Just a thought... this is a roundabout sort of suggestion, but Jill Lepore's These Truths, a general history of the US, touches on the Supreme Court exactly in the sense of "how we got here". The whole book actually paints the context for answering that.

But better options focussed on the SC probably exist!

71reconditereader
heinäkuu 3, 12:13 pm

I've heard good things about The Shadow Docket.

72KeithChaffee
heinäkuu 3, 1:29 pm

Supreme Power by Jeff Shesol is an excellent book on FDR and his plan to pack the Court as a response to a series of rulings that challenged his attempts to deal with the economy during and after the Depression.

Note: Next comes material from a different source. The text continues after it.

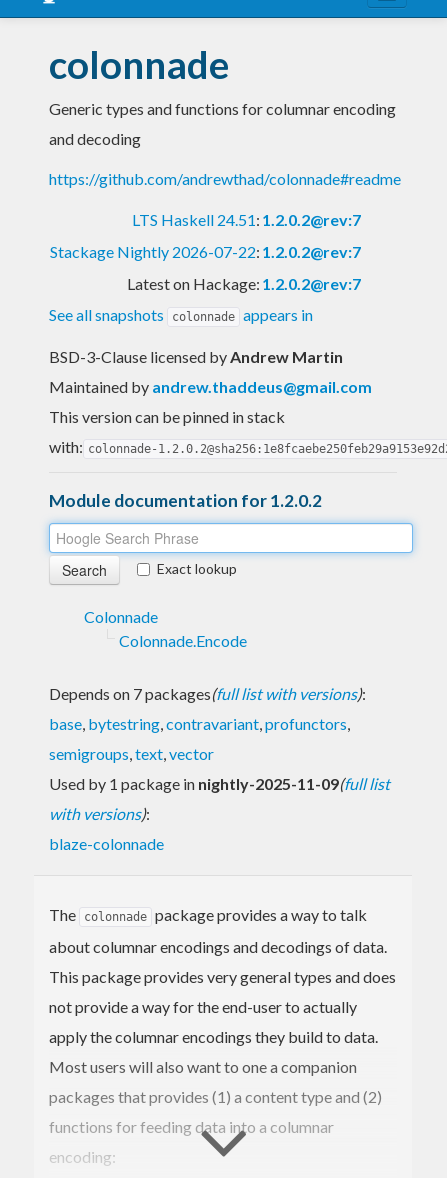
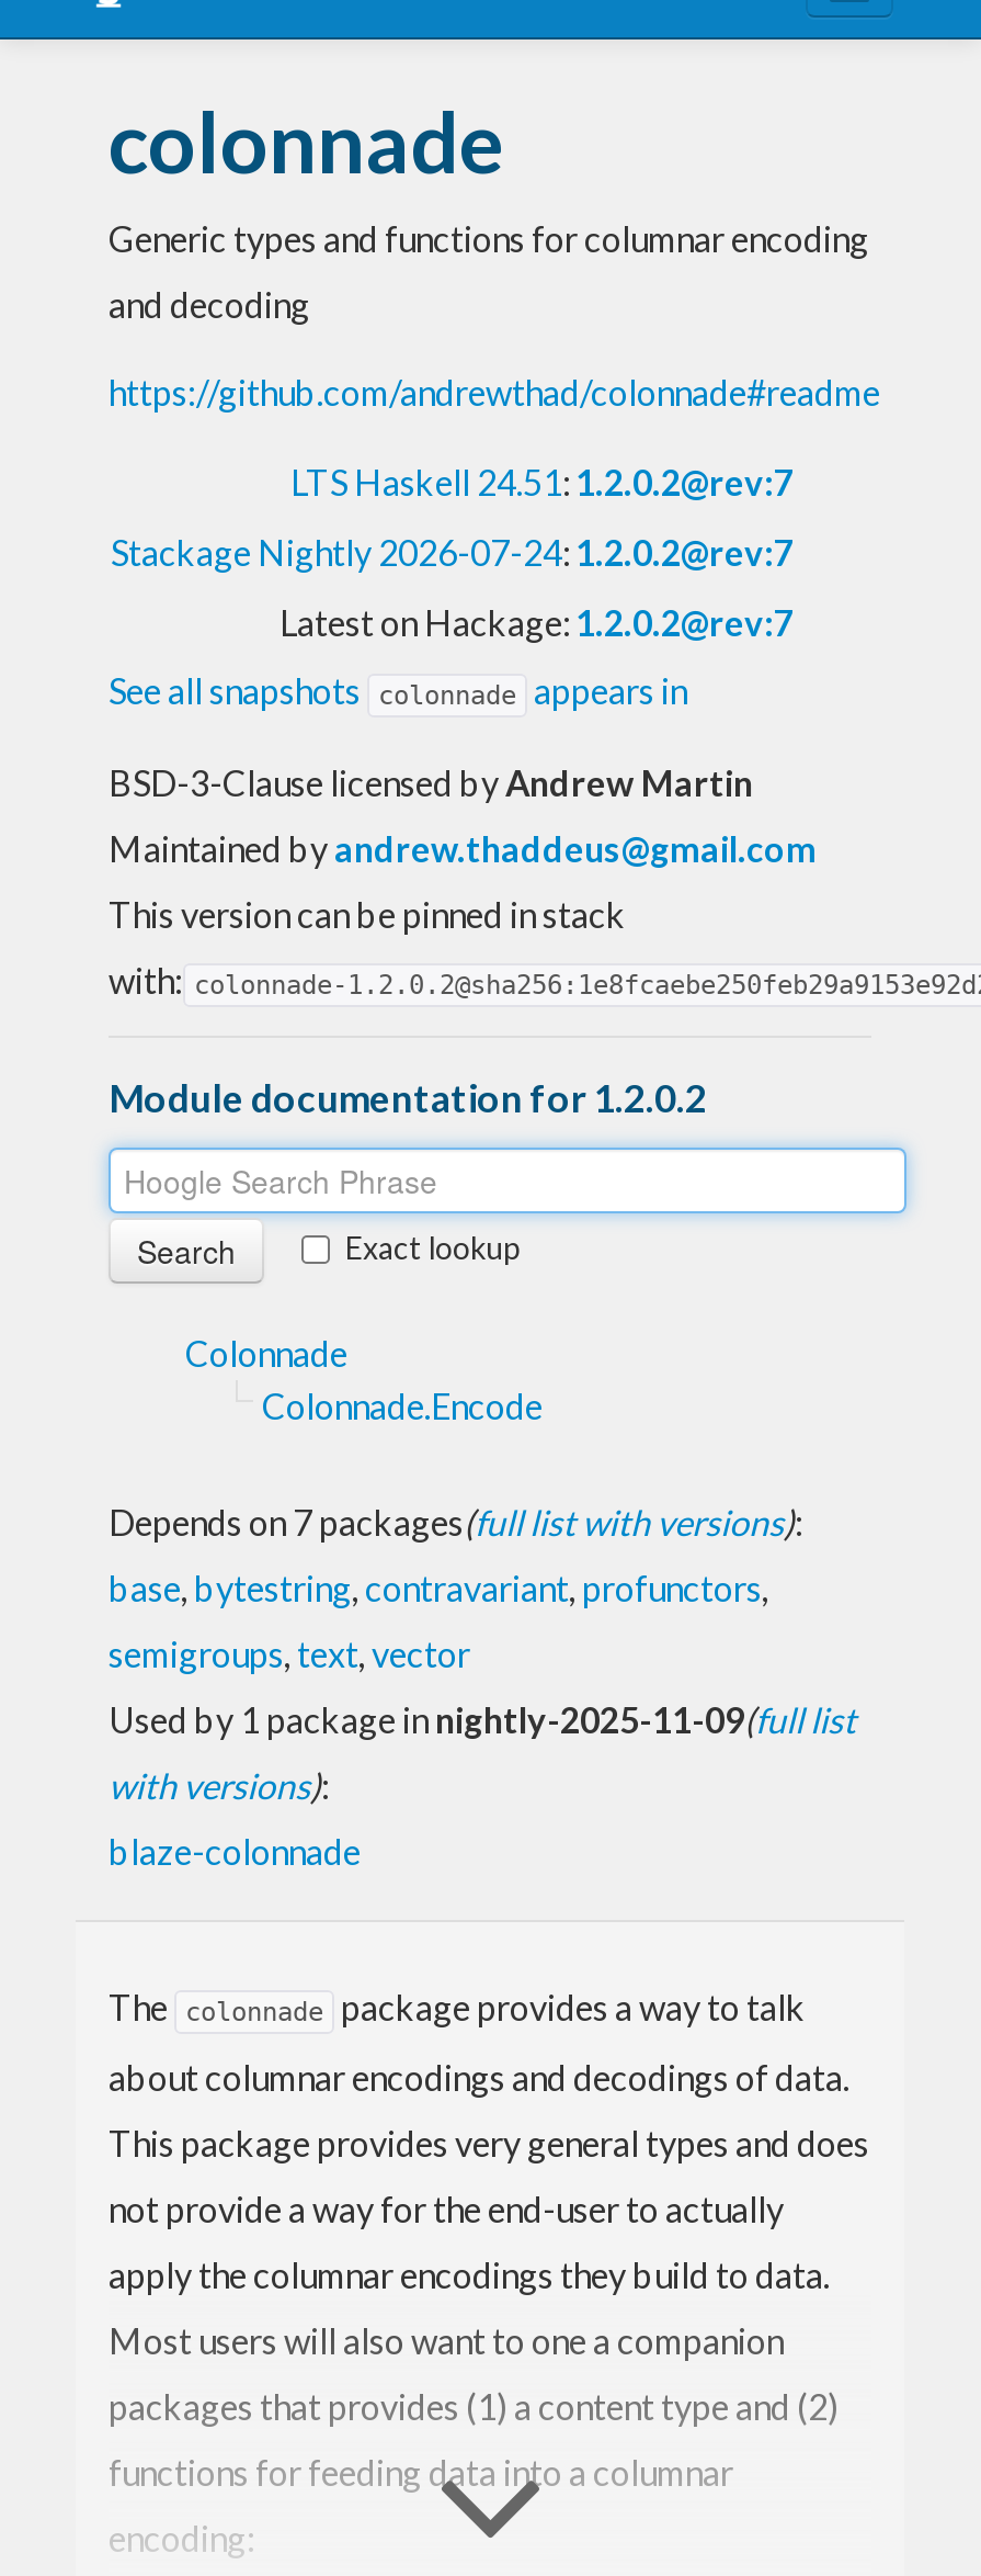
[50,242,361,261] Stackage Nightly 2026-07-22: 1.2.0.2@rev:7 -> [111,531,792,572] Stackage Nightly 2026-07-24: 1.2.0.2@rev:7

Not about current events, though it certainly has some resonance with the current moment.

74arubabookwoman
heinäkuu 3, 4:19 pm

I have on my Kindle, but not yet read Supreme Inequality by Adam Cohen, an account of the court's last fifty years. In her review on Slate, Dahlia Lithwick said, "Adam Cohen has built, brick by brick, an airtight case against the Supreme Court of the last half century....{The} book is a closing statement in the case against an institution tasked with protecting the vulnerable which has emboldened the rich and powerful instead."
I am currently reading Nine Black Robes by Joan Biskupic, and it is excellent, but is focused on the court since Trump took office. I am about half-way through the book, and I was remarking to my husband this morning that this new Supreme Court is going to damage this country possibly irreversibly over the next 10-15 years, regardless of whether we have great presidents and/or good congresses.
I second the recommendation for These Truths.

75japaul22
heinäkuu 3, 5:24 pm

>74 arubabookwoman: excellent, thank you! Those both sound like just what I’m looking for.

76dianeham
heinäkuu 14, 8:38 pm

Has anyone seen Waiting for the Barbarians {2019 film}?

77cindydavid4
heinäkuu 14, 8:59 pm

I was just noticing that title on the Classics Challenge : translated classics and thinking of reading it, and wondered about the film as well. I note it has Mark Ryland and Johnny Depp which means some good acting. I saw a few trailers and it does look very good, very intense

btw interesting that Summertime, named on the 2009 longlist, was an early favourite to win Coetzee an unprecedented third Booker Prize. It made the shortlist, but lost to bookmakers' favourite Wolf Hall, by Mantel. Mark Ryland also played in that series

78kjuliff
heinäkuu 14, 10:45 pm

>76 dianeham: Yes, some time ago. From what I remember it was an OK adaptation. Of course no film could live up to the novel.